“figure up all the labor and materials you could possibly need. Cost them out down to the penny. And then just double it.“ - Marvin Merriner


Our History

 

The historical building and home of the famous Marvburger was built in 1894 and has been a department store, shirt factory, assembly point for Model A Fords, casket factory, apartment building, and pool room—-among other things. Sardis resident J.O.K. Hubbard erected it for Sardis businessman George Case. The hand-cut sand stone and brick foundation, along with the native poplar clapboards and 2X5 framing timbers, all were constructed strictly by hand labor. Now all the poplar has been timbered out and 2X5’s are impossible to find. The elaborate store front of the 60-by-40 foot, 30-foot-tall structure featured medallions, rosettes, dentals, colored glass above six large display windows, and other ornaments of the Victorian era. All have been carefully restored. 
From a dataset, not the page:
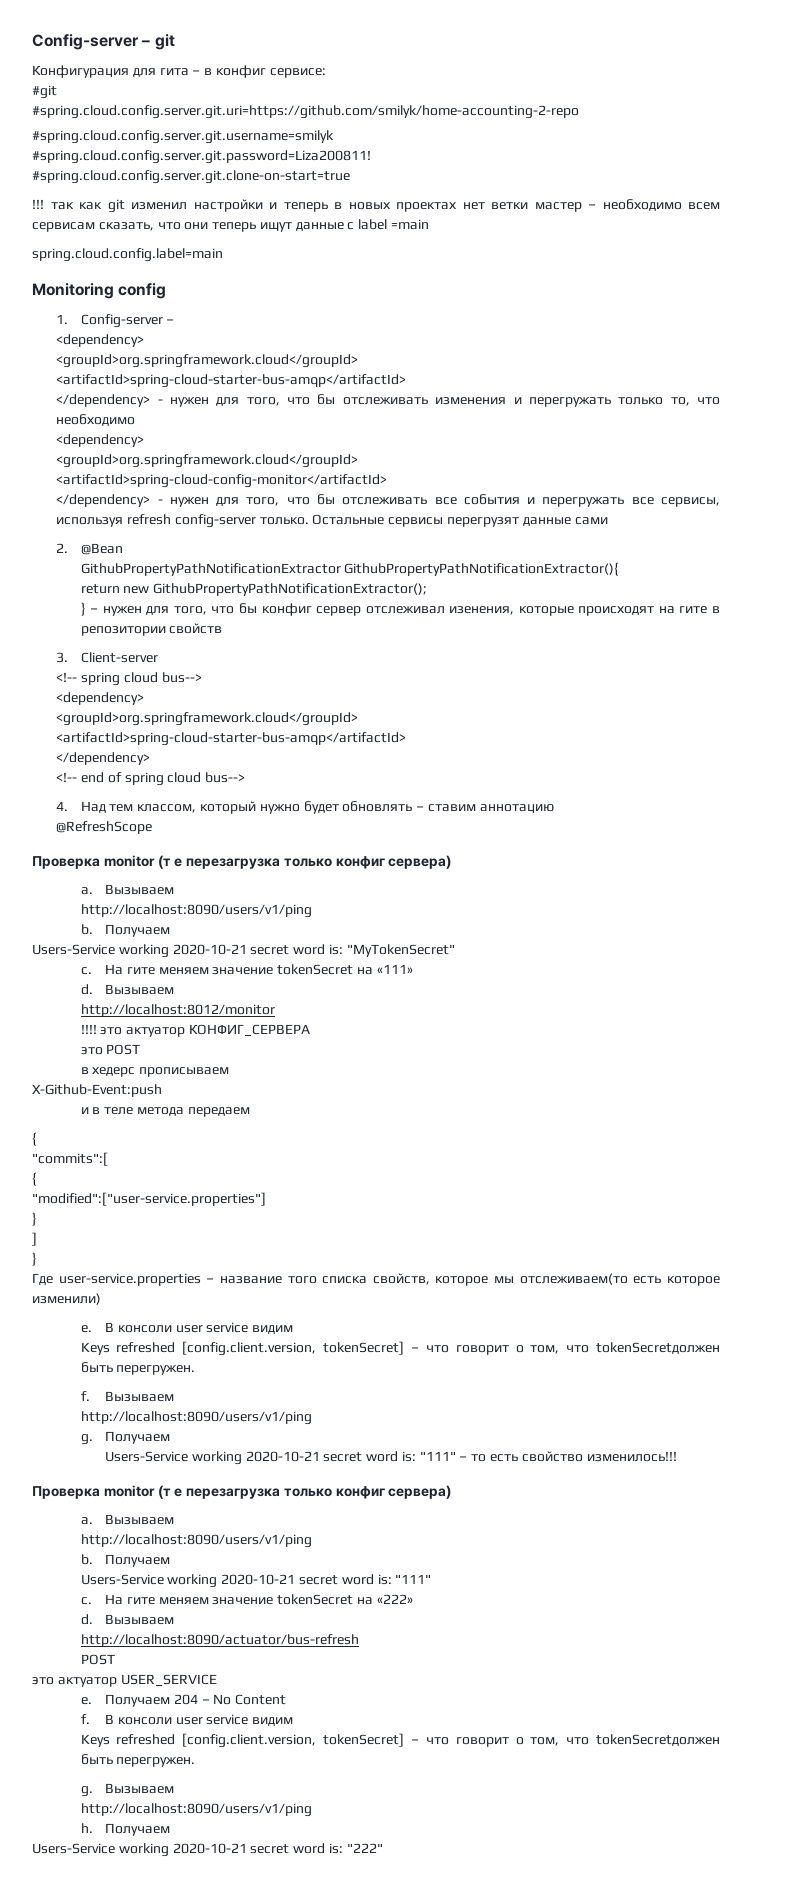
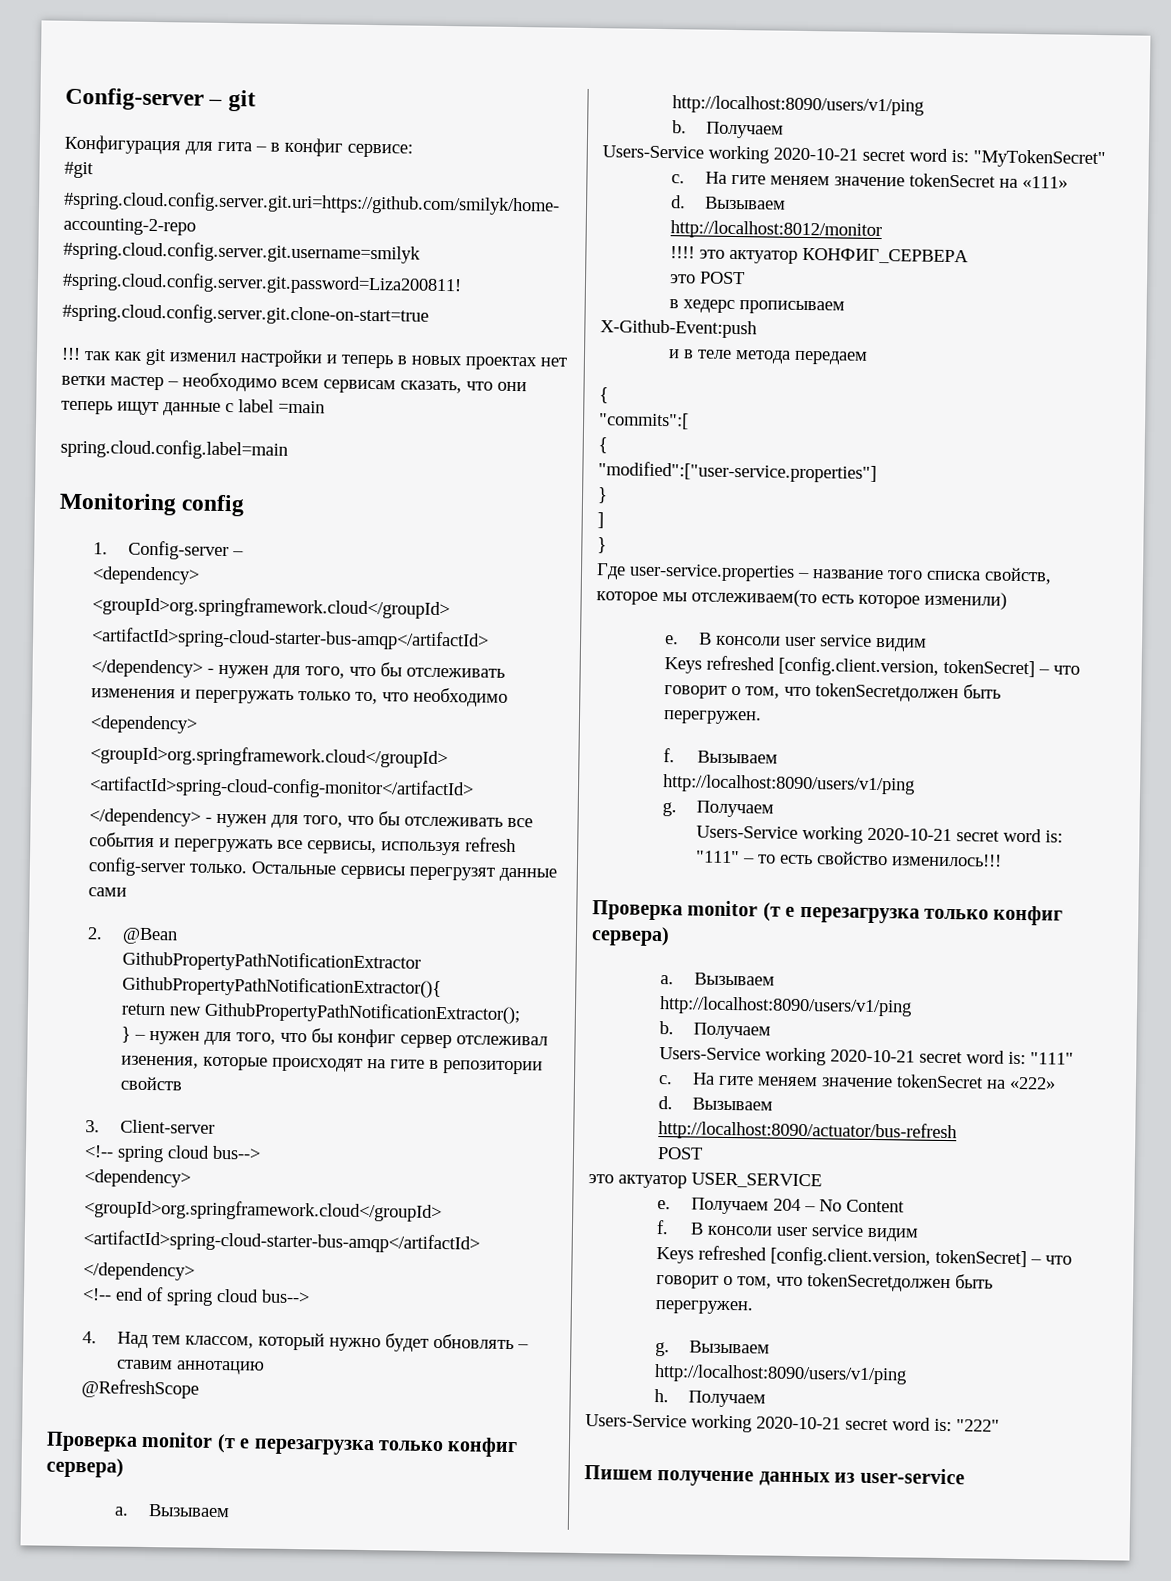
+ Пишем получение данных из user-service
Case put a department store on the first floor, boasting that it sold “everything from a tack to a steam engine.” On the second floor, women operated sewing machines to make “Case-shirts–they have long tails!” This was back when gentlemen did not leave their shirt tails hanging out. The beautiful counter where you order hand-dipped ice cream, with its alternating walnut-and-pine countertop, is original to the building. In about 1906 a worker shut down a gas motor in the basement, which drove the belts to run the sewing machines, to take a lunch break. Upon his return he lit a match to restart the motor. The resulting explosion blew the lower east wall off the building in one piece. There were no serious injuries and the wall was reattached, but the buildings post-explosion lean to the west was not fully corrected until 1999 during our renovation. The building housed a bar, blacksmith shop, movie theater, and other ventures when Marvin and Ethel Merriner rented it in the 1940s. Marvin was a West Virginia hillbilly who had run away from home to join the circus, literally. He became a railroad engineer but an accident in the 1920’s [anyone know date?] left him partly crippled. Refusing a railroad office job as “charity,“ to make a living he opened an ice cream parlor and grill in the small white building two doors east on Mound Street that served as the Lee Township office, until they moved to the Sardis Community Center. After setting up business anew in the Case building, Marvin and Ethel bought it in 1947. 
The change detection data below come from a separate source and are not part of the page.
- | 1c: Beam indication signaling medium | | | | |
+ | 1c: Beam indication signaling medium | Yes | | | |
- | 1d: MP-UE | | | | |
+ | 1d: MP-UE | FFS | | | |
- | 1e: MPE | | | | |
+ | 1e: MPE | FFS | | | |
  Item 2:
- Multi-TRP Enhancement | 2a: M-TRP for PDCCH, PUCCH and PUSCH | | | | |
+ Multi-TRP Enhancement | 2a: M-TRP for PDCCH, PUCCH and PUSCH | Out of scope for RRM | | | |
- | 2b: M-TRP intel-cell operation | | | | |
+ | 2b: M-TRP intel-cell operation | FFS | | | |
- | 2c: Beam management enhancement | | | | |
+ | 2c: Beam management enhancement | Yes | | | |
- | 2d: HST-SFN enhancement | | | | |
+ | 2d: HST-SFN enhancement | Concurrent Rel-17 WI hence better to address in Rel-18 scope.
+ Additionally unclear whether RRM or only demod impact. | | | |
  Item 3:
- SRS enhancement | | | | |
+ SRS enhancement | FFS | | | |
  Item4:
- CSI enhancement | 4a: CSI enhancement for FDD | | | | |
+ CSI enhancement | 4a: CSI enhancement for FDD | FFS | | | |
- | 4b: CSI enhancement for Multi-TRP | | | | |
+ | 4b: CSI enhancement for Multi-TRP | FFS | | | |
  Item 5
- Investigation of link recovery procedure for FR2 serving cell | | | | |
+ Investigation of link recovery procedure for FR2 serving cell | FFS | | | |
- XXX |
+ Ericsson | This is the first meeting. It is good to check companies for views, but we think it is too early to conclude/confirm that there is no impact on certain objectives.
They ran a grocery on the east side and a pool room with three maple-and-slate tables on the west. Marvin also built apartments on the second floor, renting them for $12 a month. There was no running water—-tenants carried water upstairs from the town pump and visited an outhouse behind the building. (Lumber from that outhouse is incorporated in the renovation, but we won’t say where.) The grocery and pool room—–the “Dew Drop Inn”— was the town gathering place. Kids stopped by Marv’s on the way to and from school for pop and candy. Chances are, the people at the next table can tell you stories about bygone years at Marv’s. In those times there was still something of a barter economy in post-Depression Appalachia and Marv and Ethel sometimes took payments in the form of chickens, eggs, hams, or hay. When Marvin died in 1964 the building was inherited by his son Charles. As a college dean in South Carolina, Charles built an apartment in the back of the first floor for him and his wife Irene to stay during the summers in Sardis. Charles later spent his final working years with the Monroe County school system and lived here for a time during retirement. After Charles died in 1998, Sardis residents pleaded with his adult children not to tear the building down, as Sardis would lose something irreplaceable. So they decided to restore the building and open a business in honor of their father and grandfather, “Marv’s Place“ is an acronym for Marvin‘s Aging Relatives Venture. Marvin used to say, upon confronting a construction project: “figure up all the labor and materials you could possibly need. Cost them out down to the penny. And then just double it.“ Unfortunately, his relatives did not take his motto fully to heart.